Depois de anos sendo tratado como uma tecnologia do futuro, o pneu sem ar finalmente começou a circular em uma operação comercial. A Bridgestone colocou em funcionamento os primeiros veículos equipados com o inovador AirFree, um modelo que elimina o risco de furos e dispensa calibragem.
Apesar do avanço, há uma condição que impede sua adoção imediata em carros de passeio: a tecnologia, por enquanto, funciona apenas em veículos que trafegam a velocidades de até 20 km/h.
A estreia acontece em Higashiomi, no Japão, onde pequenos veículos elétricos autônomos realizam o transporte de idosos em percursos previamente definidos. O projeto representa um marco para a indústria automotiva, pois é a primeira utilização comercial do AirFree fora do ambiente de testes.
Como funciona o pneu sem ar da Bridgestone?

Pneus sem ar (Foto: Divulgação/Bridgestone)
Ao contrário dos pneus tradicionais, que dependem de ar comprimido para suportar o peso do veículo, o AirFree utiliza uma estrutura composta por raios de resina termoplástica reciclável. Esses elementos sustentam a carga do veículo e são revestidos por uma banda de rodagem de borracha.
Além de eliminar o risco de furos, a solução reduz a necessidade de manutenção relacionada à pressão dos pneus. Outro diferencial é o compromisso ambiental: tanto a borracha quanto a estrutura interna podem ser recicladas ou reaproveitadas, reforçando a estratégia da Bridgestone de desenvolver componentes mais sustentáveis.
Quase 20 anos de pesquisas até chegar às ruas
O primeiro conceito do pneu sem ar foi apresentado pela Bridgestone em 2008. Desde então, a empresa trabalhou em diferentes versões até chegar à terceira geração, revelada em 2023.

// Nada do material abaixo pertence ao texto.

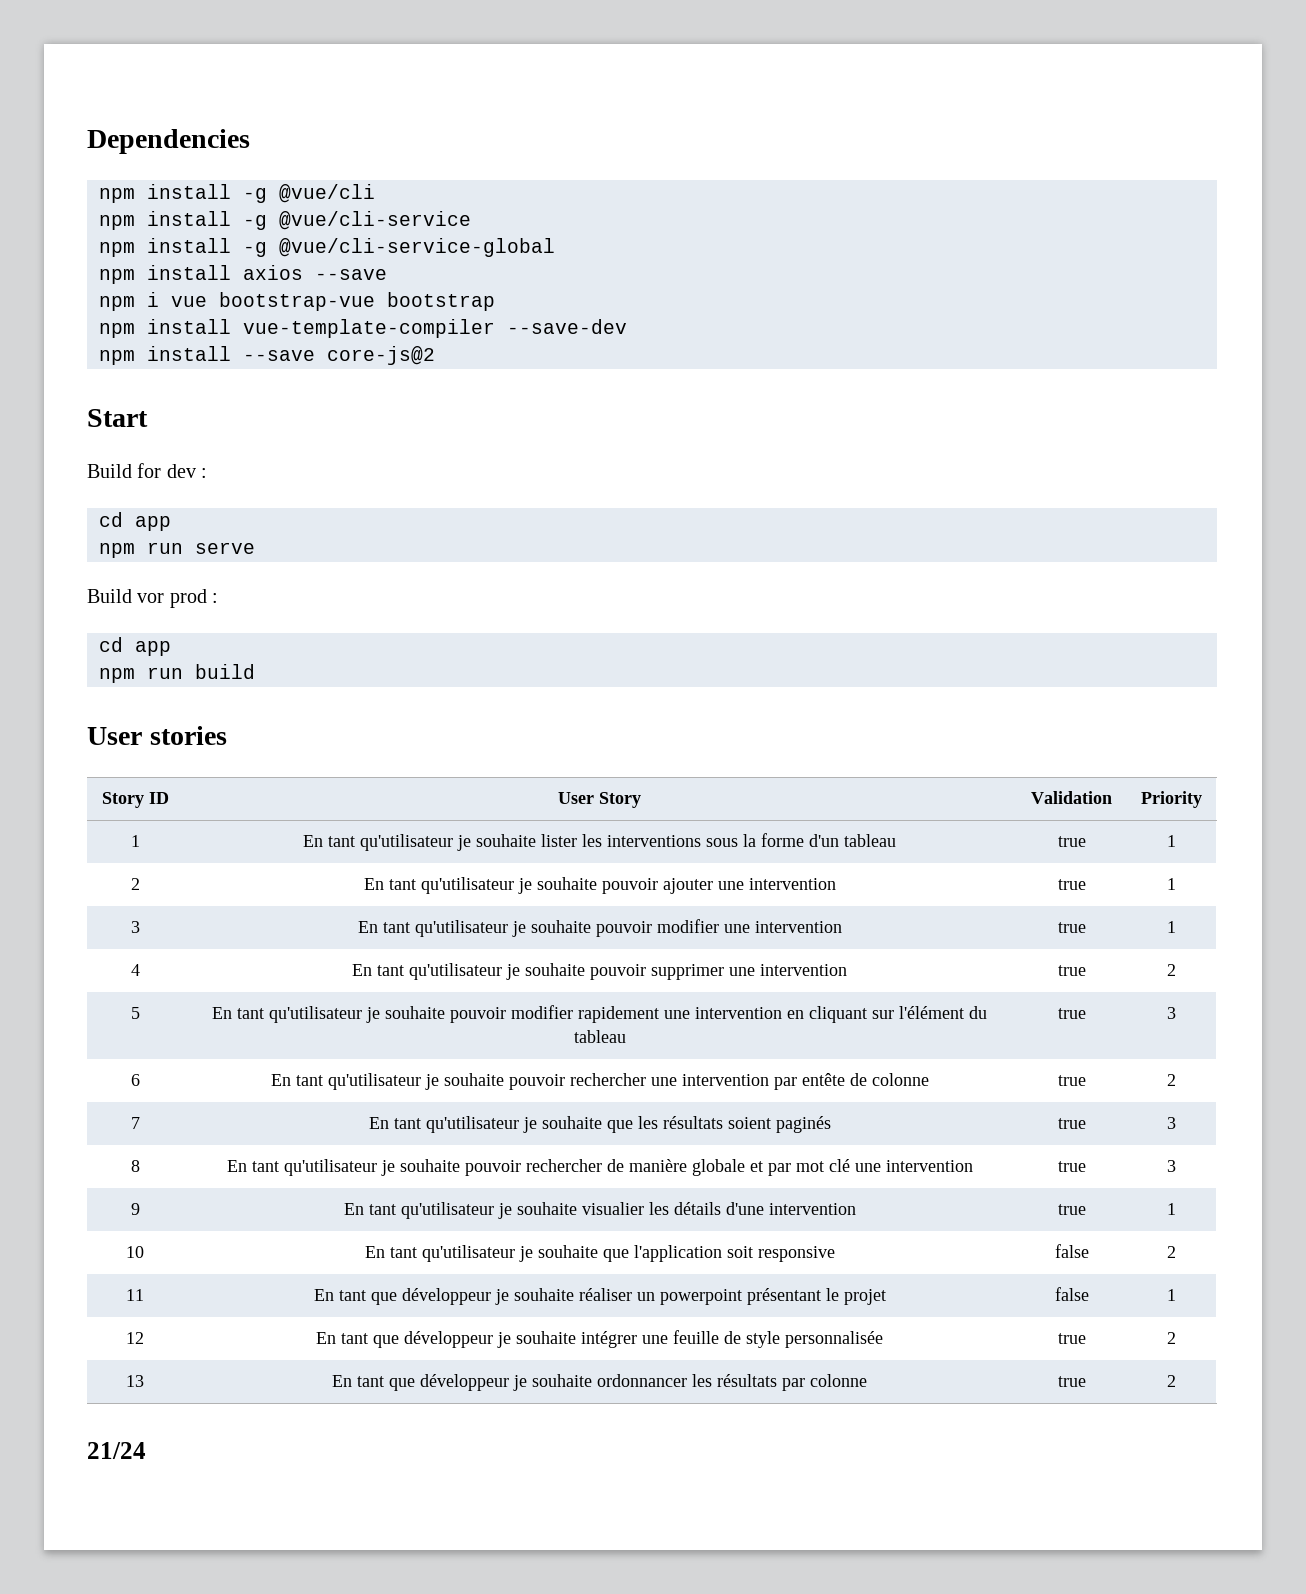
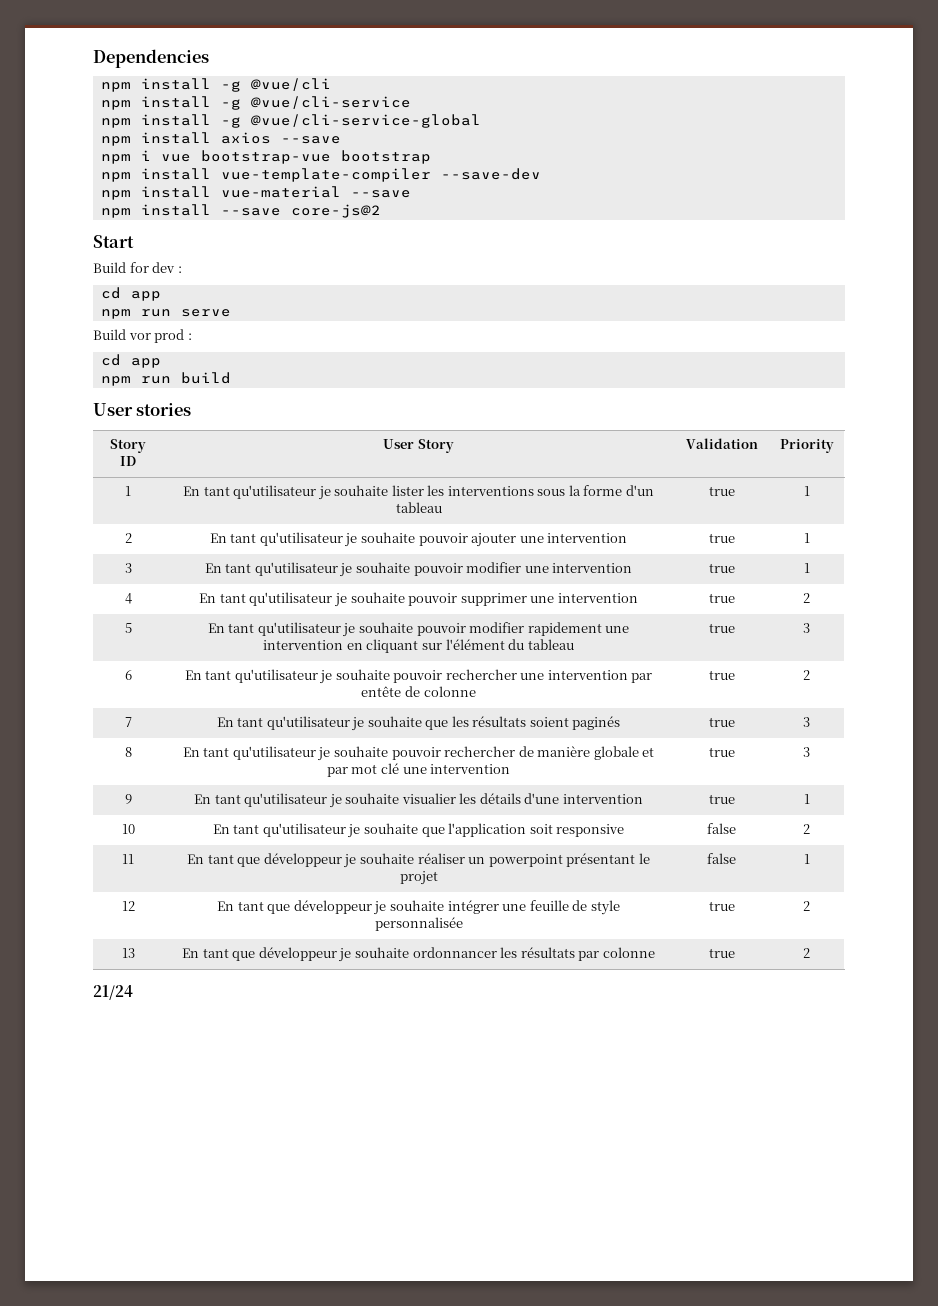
+ npm install vue-material --save

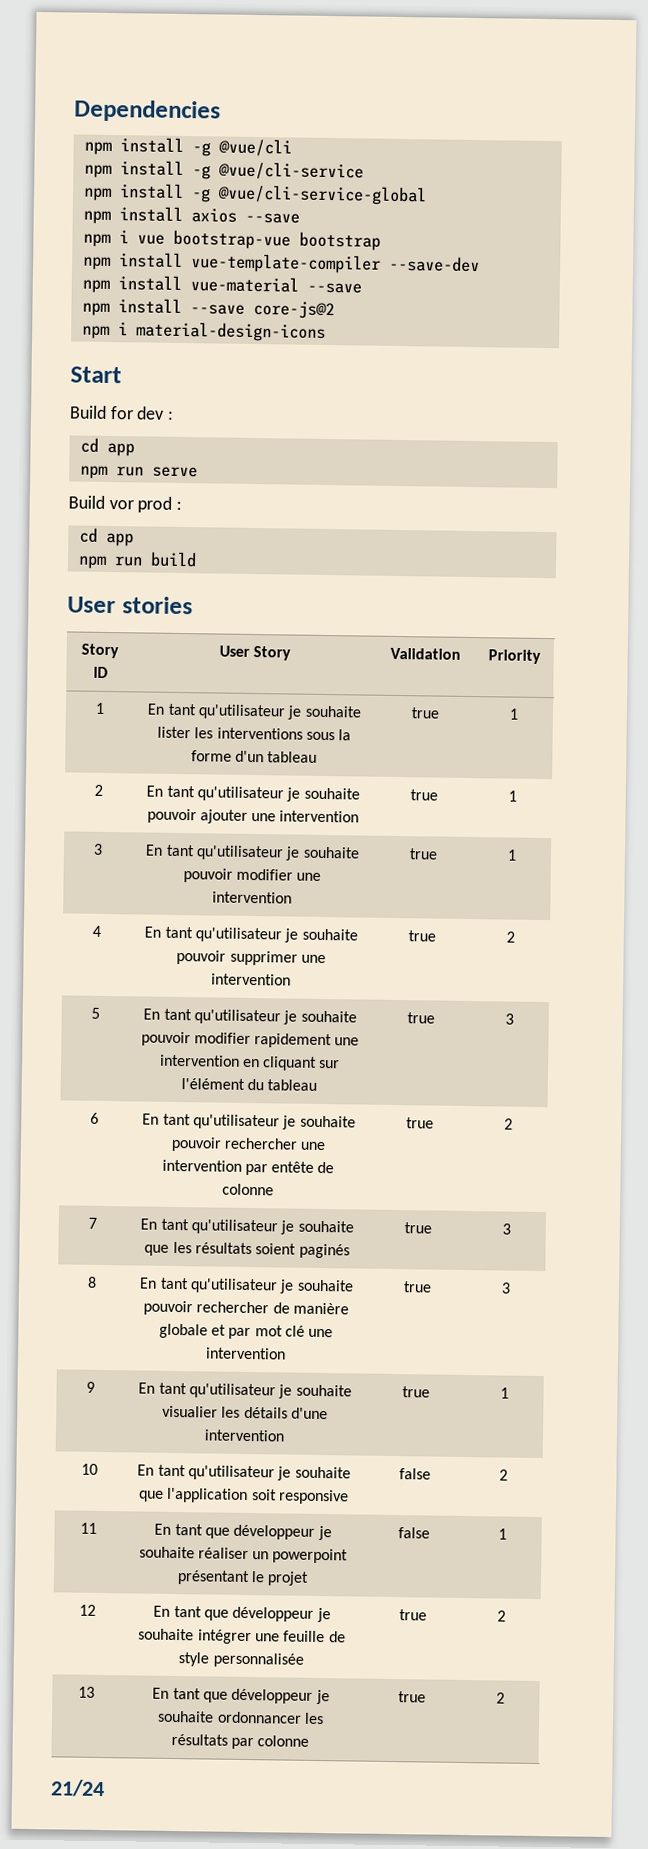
+ npm i material-design-icons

Segundo os engenheiros responsáveis pelo projeto, o maior desafio foi encontrar um material capaz de combinar resistência e flexibilidade. Em vez de utilizar uma estrutura extremamente rígida, a fabricante optou por uma resina mais flexível, capaz de distribuir melhor as forças aplicadas ao pneu e proporcionar maior conforto durante a condução.

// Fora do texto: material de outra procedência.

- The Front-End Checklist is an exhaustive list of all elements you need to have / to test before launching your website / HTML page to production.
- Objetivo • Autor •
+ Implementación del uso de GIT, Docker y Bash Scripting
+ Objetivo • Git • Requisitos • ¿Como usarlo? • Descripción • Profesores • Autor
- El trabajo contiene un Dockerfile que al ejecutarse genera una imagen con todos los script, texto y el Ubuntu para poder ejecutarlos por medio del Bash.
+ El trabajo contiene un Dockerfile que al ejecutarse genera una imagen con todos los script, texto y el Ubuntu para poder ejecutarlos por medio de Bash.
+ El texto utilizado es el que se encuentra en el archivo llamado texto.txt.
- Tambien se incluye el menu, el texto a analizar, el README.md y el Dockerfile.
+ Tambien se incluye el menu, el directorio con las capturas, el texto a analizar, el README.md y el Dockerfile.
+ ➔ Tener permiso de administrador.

Os testes mostraram que o AirFree consegue enfrentar ladeiras, curvas e pisos irregulares sem comprometer a estabilidade dos veículos utilizados na operação japonesa.
Por que ele ainda não pode equipar carros comuns?
Apesar do avanço tecnológico, o pneu AirFree ainda possui uma limitação importante. Atualmente, ele foi desenvolvido para aplicações de baixa velocidade e opera em veículos limitados a 20 km/h, tornando inviável seu uso em automóveis convencionais.
Por isso, a Bridgestone ainda não definiu quando a tecnologia chegará ao mercado de massa. A empresa continua aperfeiçoando o projeto e avalia um modelo de negócios que inclua serviços de reciclagem dos componentes.
Enquanto isso, outras fabricantes também investem nesse segmento. A Michelin desenvolve o conceito Uptis para automóveis e já comercializa o Tweel em equipamentos como carrinhos de golfe e cortadores de grama.
A disputa mostra que os pneus sem ar representam uma das apostas mais promissoras para o futuro da mobilidade, embora ainda precisem superar desafios antes de chegarem aos carros que circulam diariamente pelas ruas.